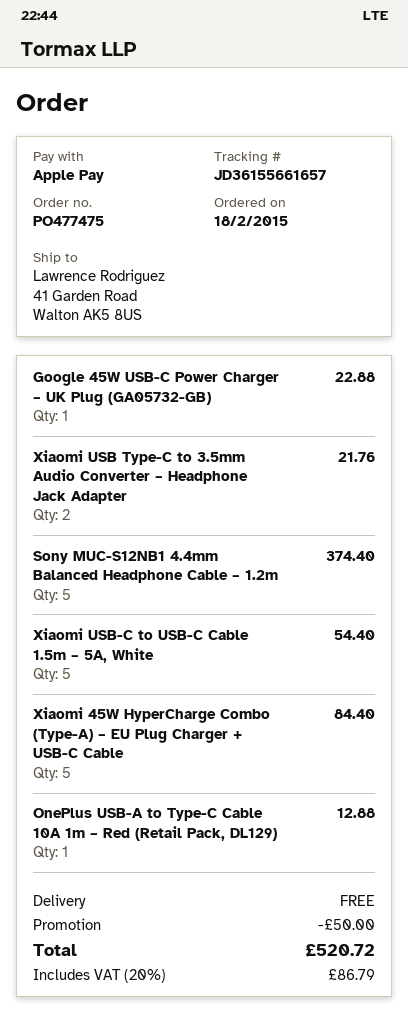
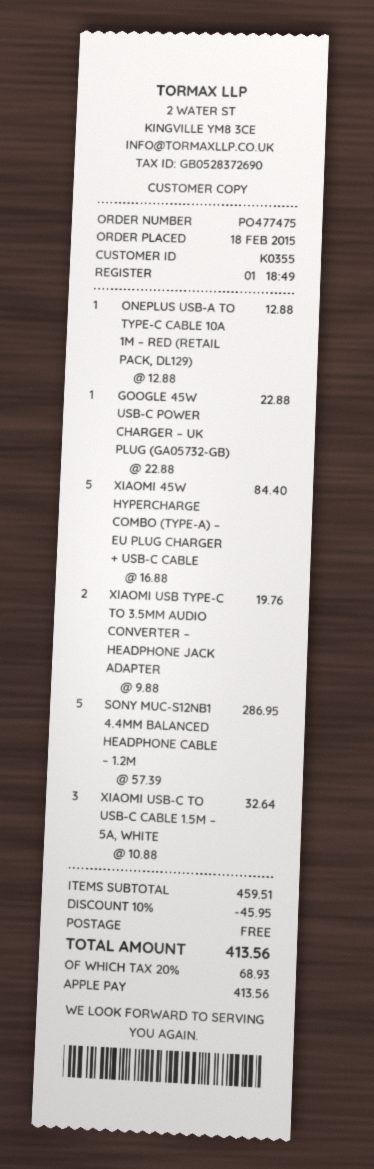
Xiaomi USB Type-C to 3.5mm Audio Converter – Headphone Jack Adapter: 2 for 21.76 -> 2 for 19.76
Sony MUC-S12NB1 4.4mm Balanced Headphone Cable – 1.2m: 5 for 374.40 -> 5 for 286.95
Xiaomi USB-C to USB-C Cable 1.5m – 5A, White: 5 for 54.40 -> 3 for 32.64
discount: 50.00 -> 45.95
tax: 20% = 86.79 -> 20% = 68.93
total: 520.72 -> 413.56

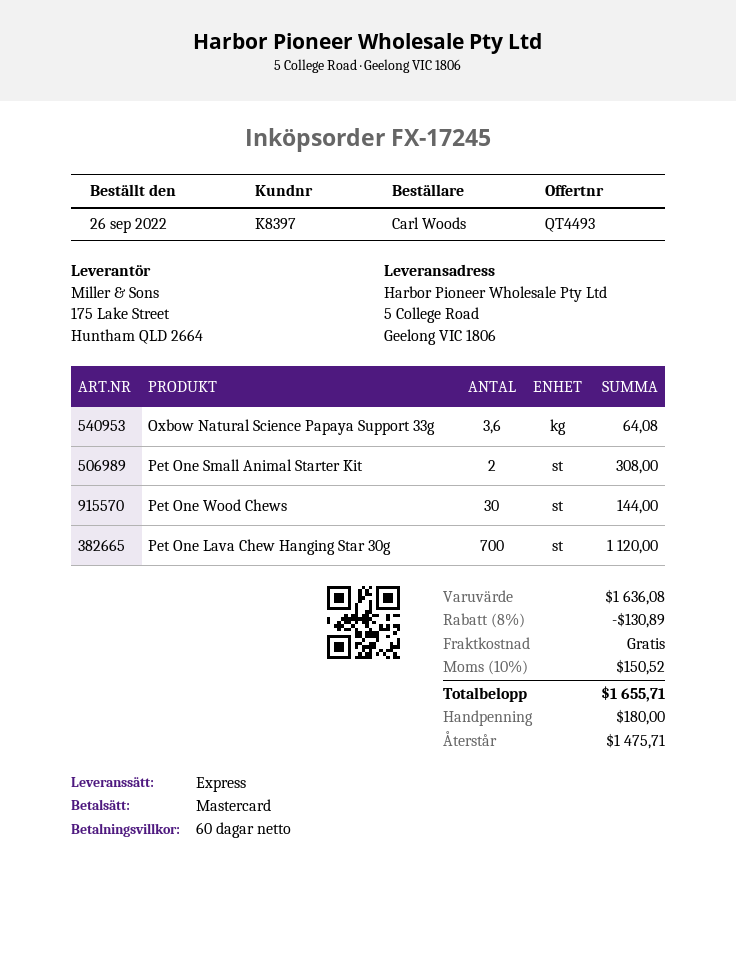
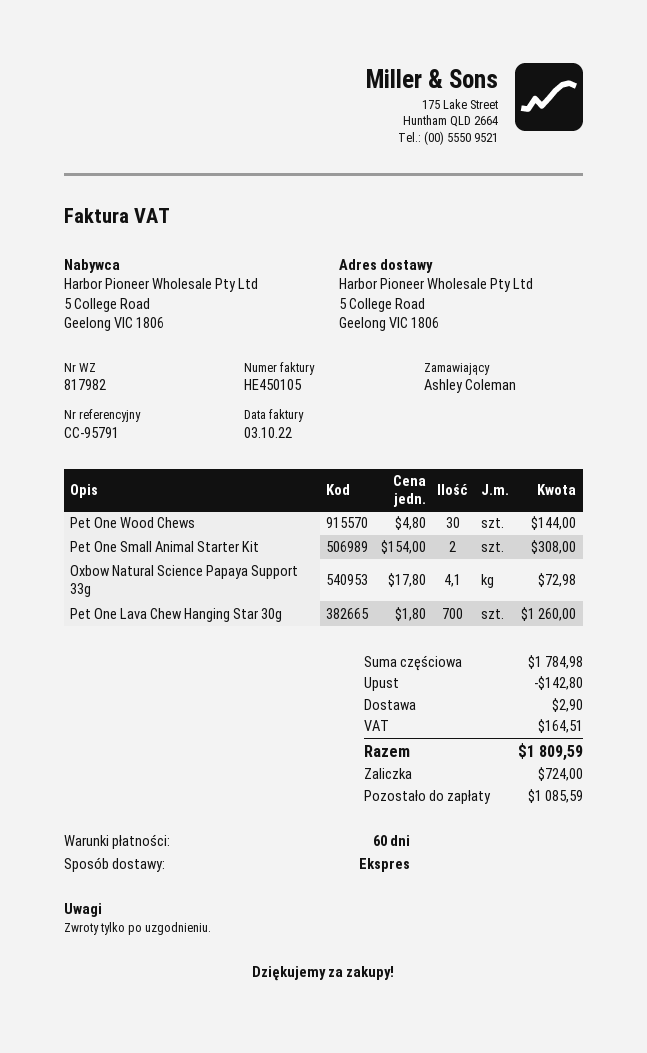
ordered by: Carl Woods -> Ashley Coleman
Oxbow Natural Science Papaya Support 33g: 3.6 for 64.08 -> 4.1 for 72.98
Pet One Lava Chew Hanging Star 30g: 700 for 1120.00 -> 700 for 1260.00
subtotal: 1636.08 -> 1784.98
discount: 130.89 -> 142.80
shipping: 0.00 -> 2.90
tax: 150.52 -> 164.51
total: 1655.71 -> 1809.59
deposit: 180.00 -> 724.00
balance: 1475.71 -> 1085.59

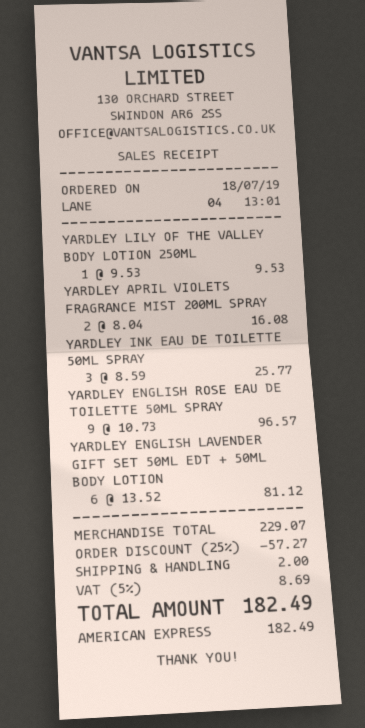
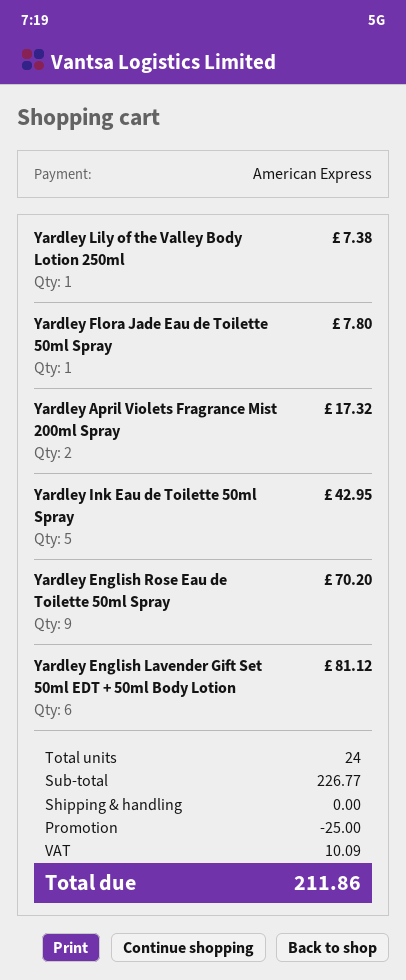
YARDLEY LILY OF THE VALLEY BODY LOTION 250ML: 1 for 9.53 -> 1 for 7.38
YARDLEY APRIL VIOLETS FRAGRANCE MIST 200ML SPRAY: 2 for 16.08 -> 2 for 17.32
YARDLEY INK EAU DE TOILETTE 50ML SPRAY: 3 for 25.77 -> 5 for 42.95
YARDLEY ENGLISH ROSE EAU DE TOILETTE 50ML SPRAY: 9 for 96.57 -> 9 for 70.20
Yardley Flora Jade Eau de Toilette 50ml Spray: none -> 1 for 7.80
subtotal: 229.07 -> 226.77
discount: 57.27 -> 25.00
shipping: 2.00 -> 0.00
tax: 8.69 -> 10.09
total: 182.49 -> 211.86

[Aim of the task] Please return exactly the lines from the one containing "total: 520.72 -> 413.56" through the end of the material above, both ends included, but not the pictures.

[Written solution]
total: 520.72 -> 413.56

ordered by: Carl Woods -> Ashley Coleman
Oxbow Natural Science Papaya Support 33g: 3.6 for 64.08 -> 4.1 for 72.98
Pet One Lava Chew Hanging Star 30g: 700 for 1120.00 -> 700 for 1260.00
subtotal: 1636.08 -> 1784.98
discount: 130.89 -> 142.80
shipping: 0.00 -> 2.90
tax: 150.52 -> 164.51
total: 1655.71 -> 1809.59
deposit: 180.00 -> 724.00
balance: 1475.71 -> 1085.59

YARDLEY LILY OF THE VALLEY BODY LOTION 250ML: 1 for 9.53 -> 1 for 7.38
YARDLEY APRIL VIOLETS FRAGRANCE MIST 200ML SPRAY: 2 for 16.08 -> 2 for 17.32
YARDLEY INK EAU DE TOILETTE 50ML SPRAY: 3 for 25.77 -> 5 for 42.95
YARDLEY ENGLISH ROSE EAU DE TOILETTE 50ML SPRAY: 9 for 96.57 -> 9 for 70.20
Yardley Flora Jade Eau de Toilette 50ml Spray: none -> 1 for 7.80
subtotal: 229.07 -> 226.77
discount: 57.27 -> 25.00
shipping: 2.00 -> 0.00
tax: 8.69 -> 10.09
total: 182.49 -> 211.86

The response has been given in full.